The copyright law does not ensure the protection of simple ideas, information, opinions and theories expressed in the work (as also clarified in art. 9, paragraph 2 of the TRIPS Agreement, in art. 2, n. 8 L. n. 633/41 and in DCE nos. 1991/250 and 1996/9, respectively on the subject of computer programs and databases), but only to the related expressive forms, i.e. to their external concretization, understood as representation in the external world of a content of ideas, facts, sensations, reasoning, feelings, so that the intellectual work is protected only as an expression, clear and concrete sign of the author’s creativity, while the use of the topic or of the teaching expressed in the work itself: this in the name of criteria of reasonableness, since an exclusivity so broad as to even embrace the ideas – even if original – of the author or the contents of the work would be detrimental to the progress of the arts and sciences.

And if it is true, on the one hand, that the personal vision, which gives rise to the work of creative intelligence in the aforementioned sense, manifests itself not only in the so-called external form with which the work is expressed, i.e. in the expression in which the work is presented to the subjects who intend to enjoy it, but also in the so-called internal form, identifiable with the structure of the work, or with that fundamental nucleus that constitutes its creative originality, which – as such – cannot be freely appropriated by third parties; on the other hand, it must be reiterated that, for the purpose of configuring an intellectual work, a complete, determined and identifiable external form is still required, in which the work itself materializes and can therefore be perceived as such externally , without otherwise even posing the problem of its perception as the fruit of the creative activity of a specific author.

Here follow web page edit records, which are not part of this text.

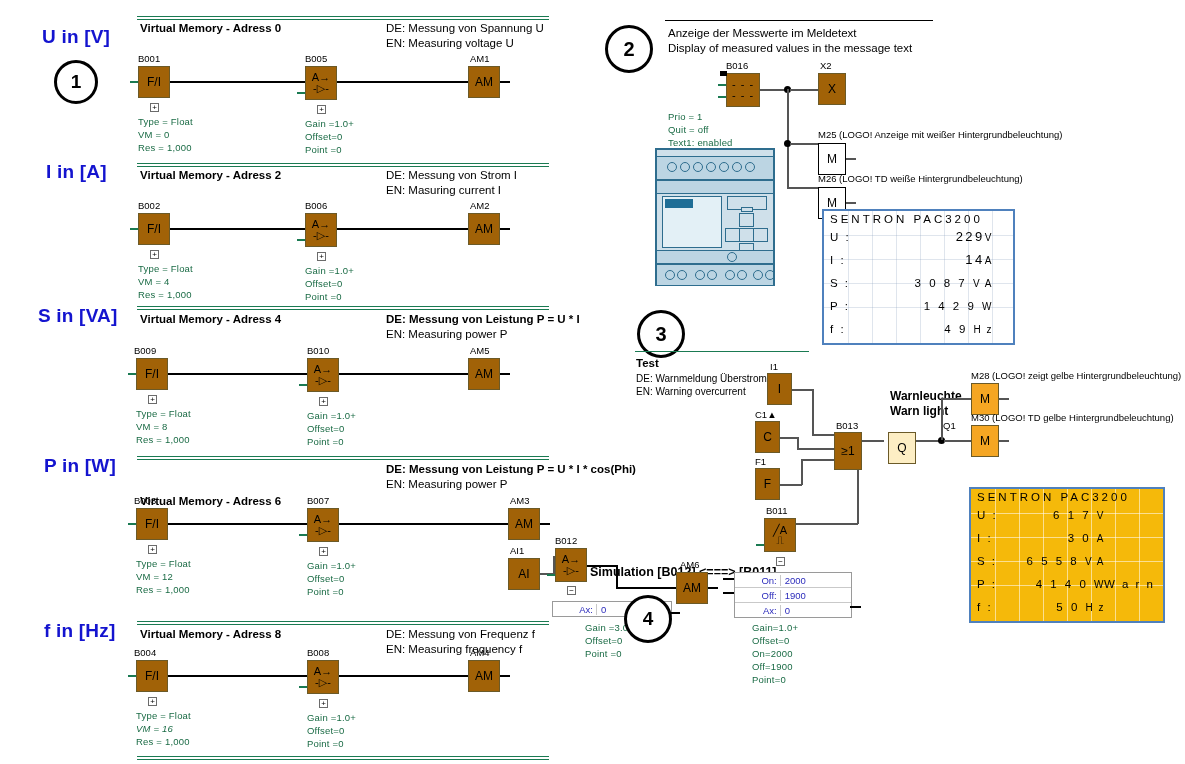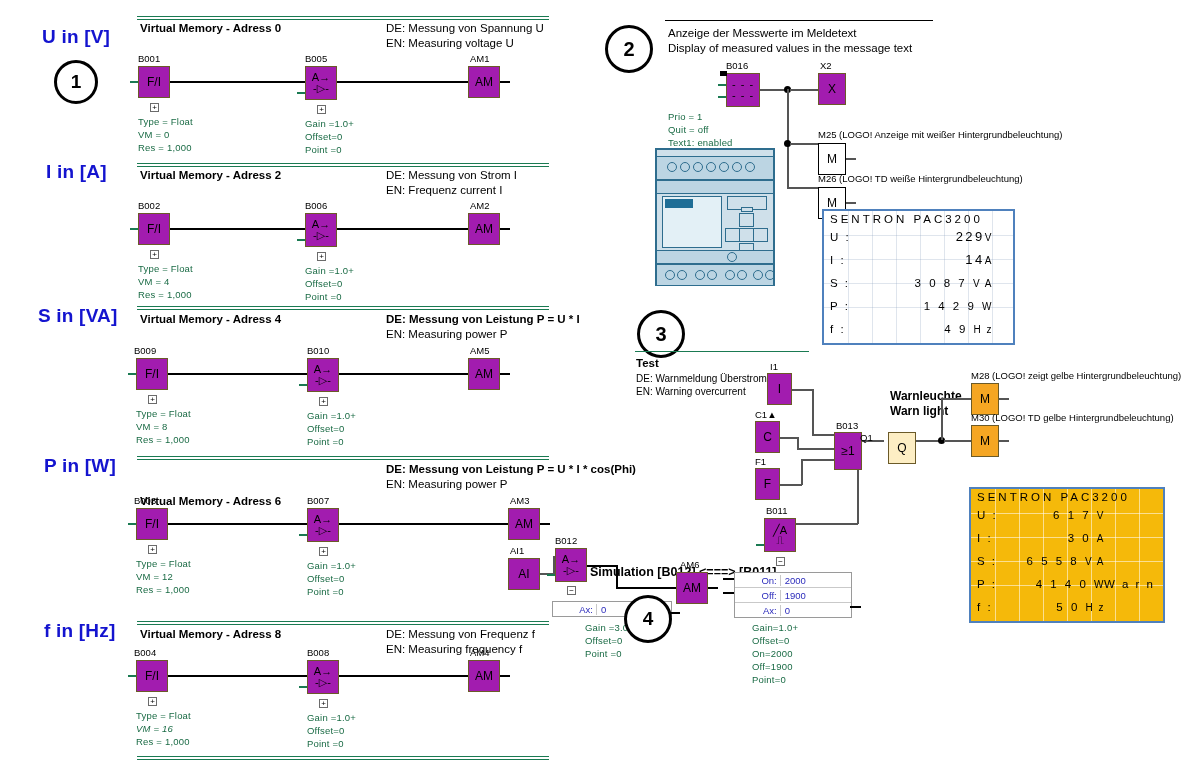"F/I" .fb { background: #a21caf -> #a16207 }
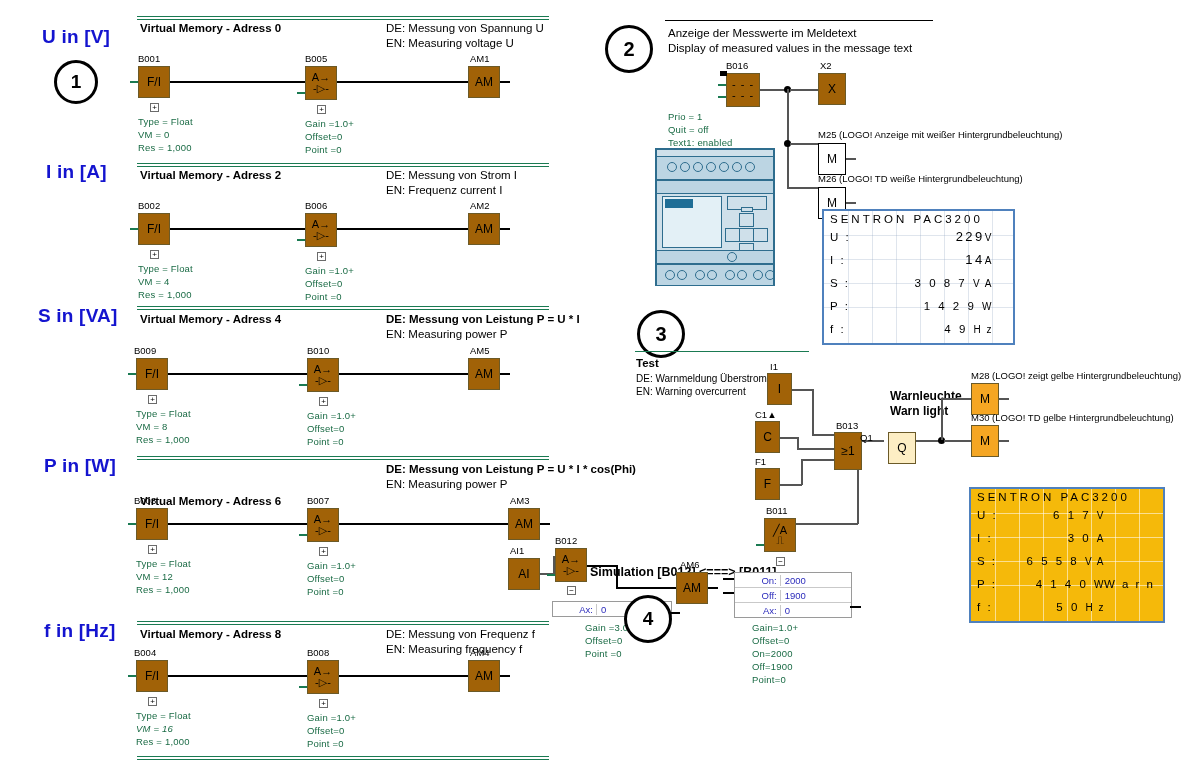"EN: Frequenz current I" div.abs { text: Frequenz -> Masuring }
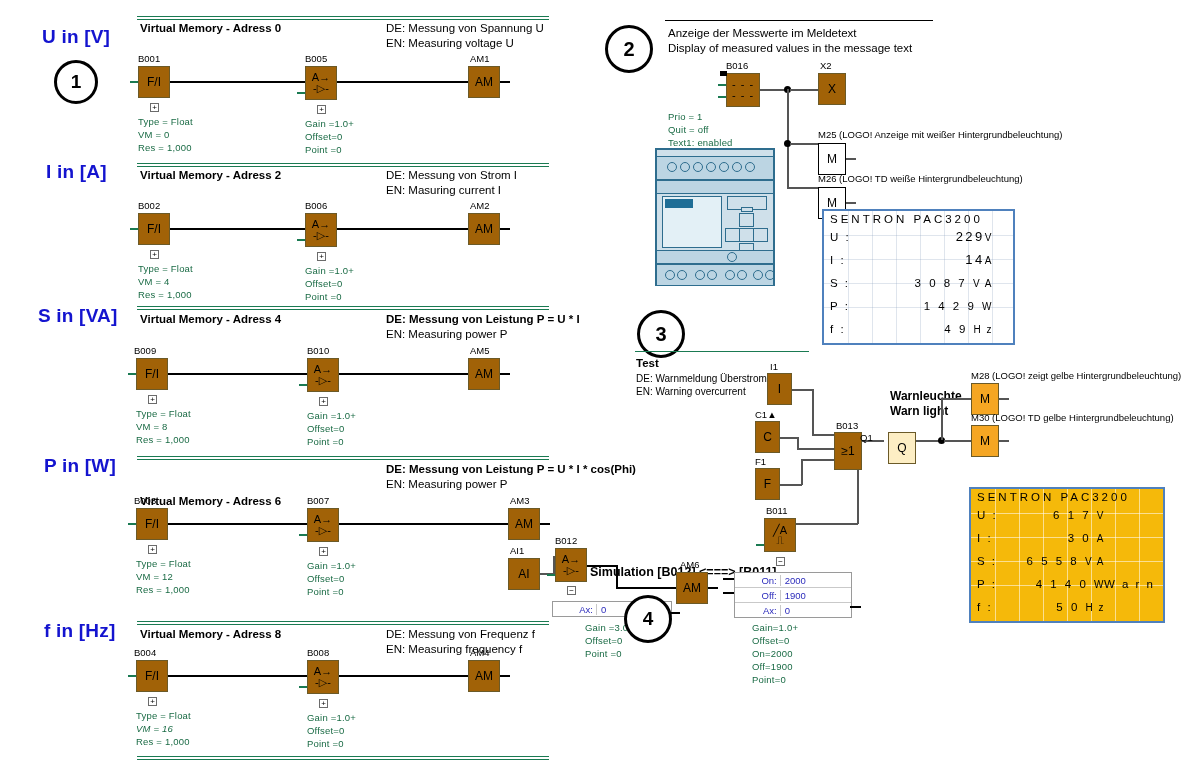"Q1" div.fb-label { left: 860px -> 943px; margin-top: 12px -> none }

In other words, therefore, an intellectual work receives protection from time to time insofar as a creative act, albeit minimal, is found in it, susceptible to manifestation in the external world, regardless of its published or unpublished character, provided, however, the requirements of concreteness of expression exist, and, therefore, a form as such recognizable and attributable to the author – as can be seen, first of all, from reading the closing clause of the art. 1 LDA (“in any form of expression”) and art. 2575 of the Civil Code, both presupposing the existence of a tangible and perceivable expression of the work.